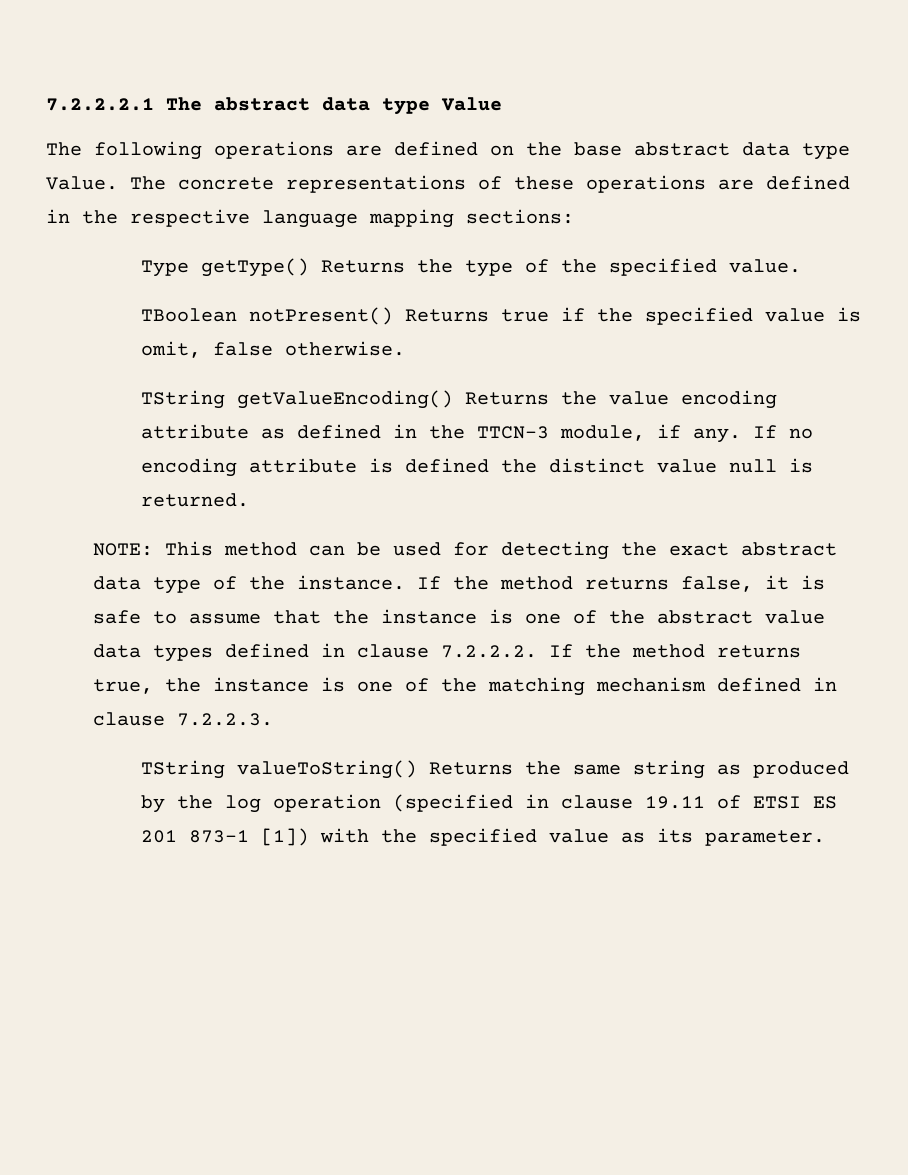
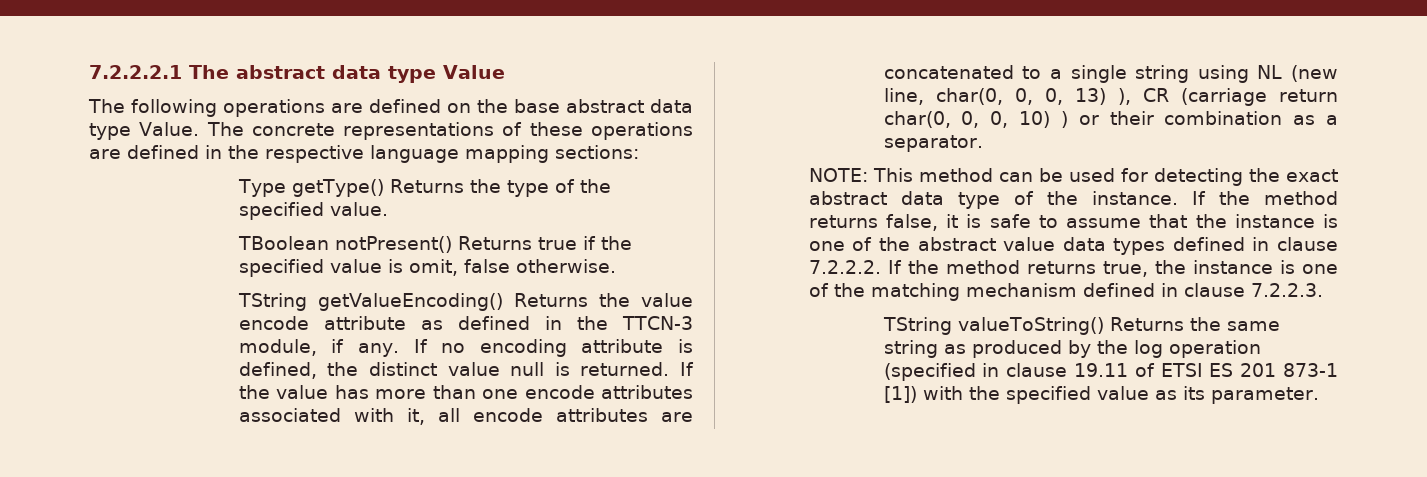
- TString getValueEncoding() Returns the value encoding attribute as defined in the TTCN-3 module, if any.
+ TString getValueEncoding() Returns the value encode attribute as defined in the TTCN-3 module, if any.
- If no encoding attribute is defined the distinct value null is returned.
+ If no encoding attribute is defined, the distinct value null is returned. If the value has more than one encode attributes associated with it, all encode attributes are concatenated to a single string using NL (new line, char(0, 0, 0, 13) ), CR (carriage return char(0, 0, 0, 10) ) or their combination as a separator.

* * *

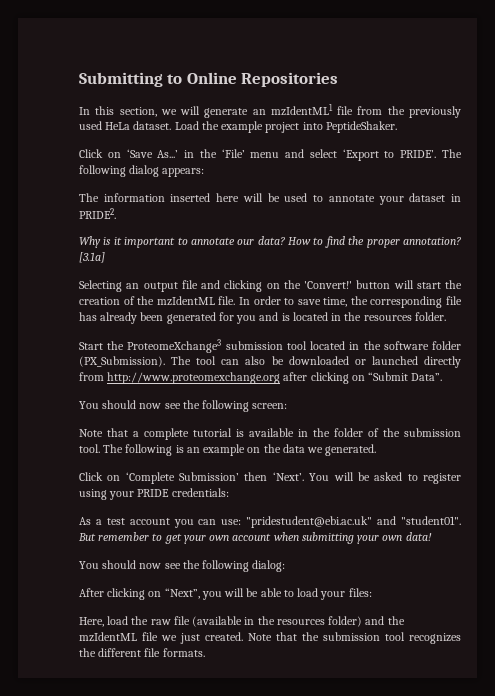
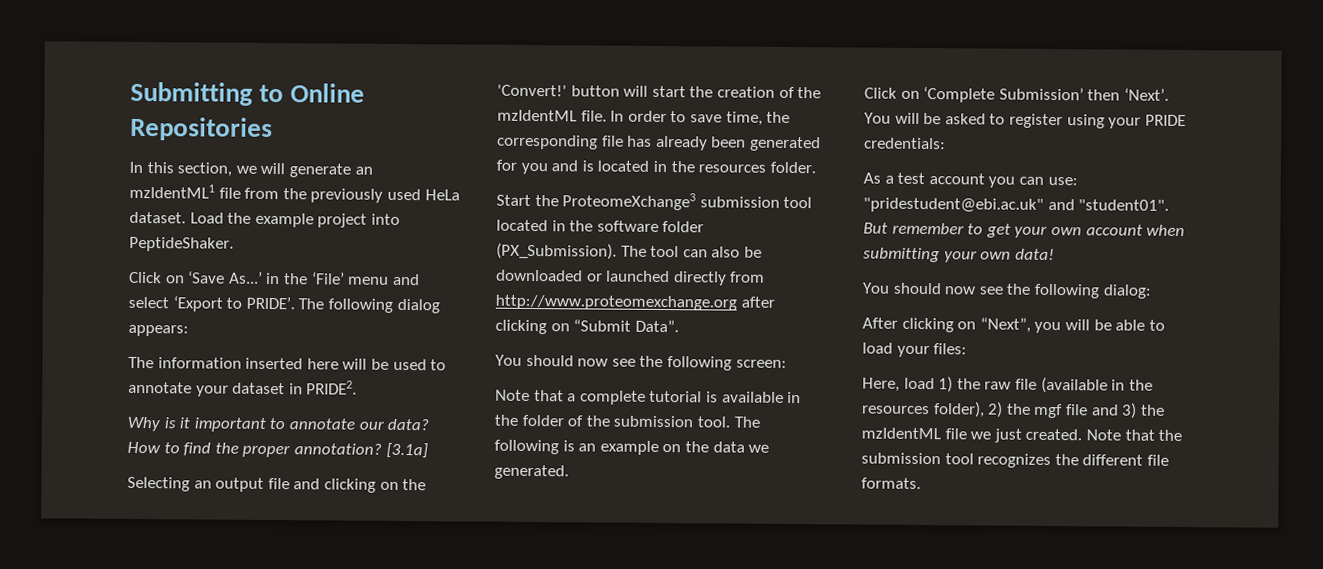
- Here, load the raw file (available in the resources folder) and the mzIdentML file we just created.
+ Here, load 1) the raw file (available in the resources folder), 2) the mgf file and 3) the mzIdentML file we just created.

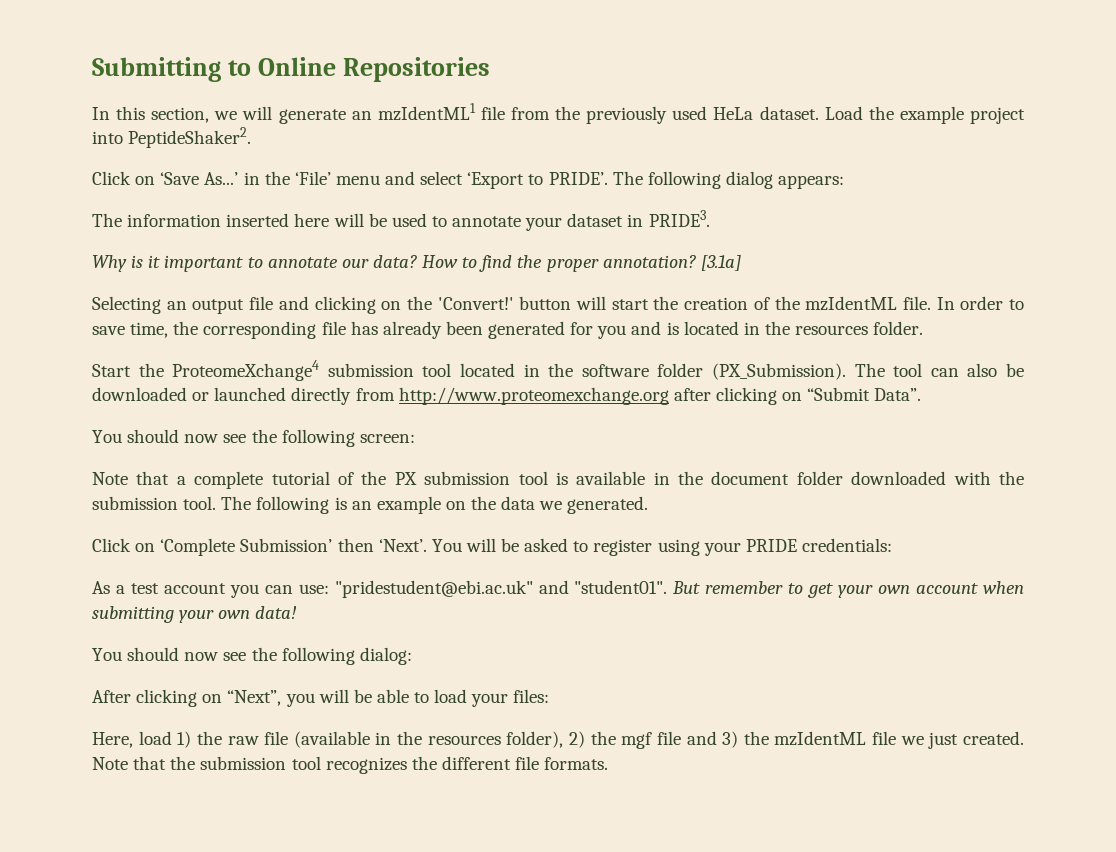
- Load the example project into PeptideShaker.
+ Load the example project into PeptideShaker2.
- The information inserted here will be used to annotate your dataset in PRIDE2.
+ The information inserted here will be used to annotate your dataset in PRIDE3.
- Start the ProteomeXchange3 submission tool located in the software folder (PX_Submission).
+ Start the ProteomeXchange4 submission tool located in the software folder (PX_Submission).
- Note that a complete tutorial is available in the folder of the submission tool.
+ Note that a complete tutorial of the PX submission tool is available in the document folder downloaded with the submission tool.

→ Exercise details:
Using the entries above, say how many lines include the word "complete", with no other output.

→ Exercise output:
2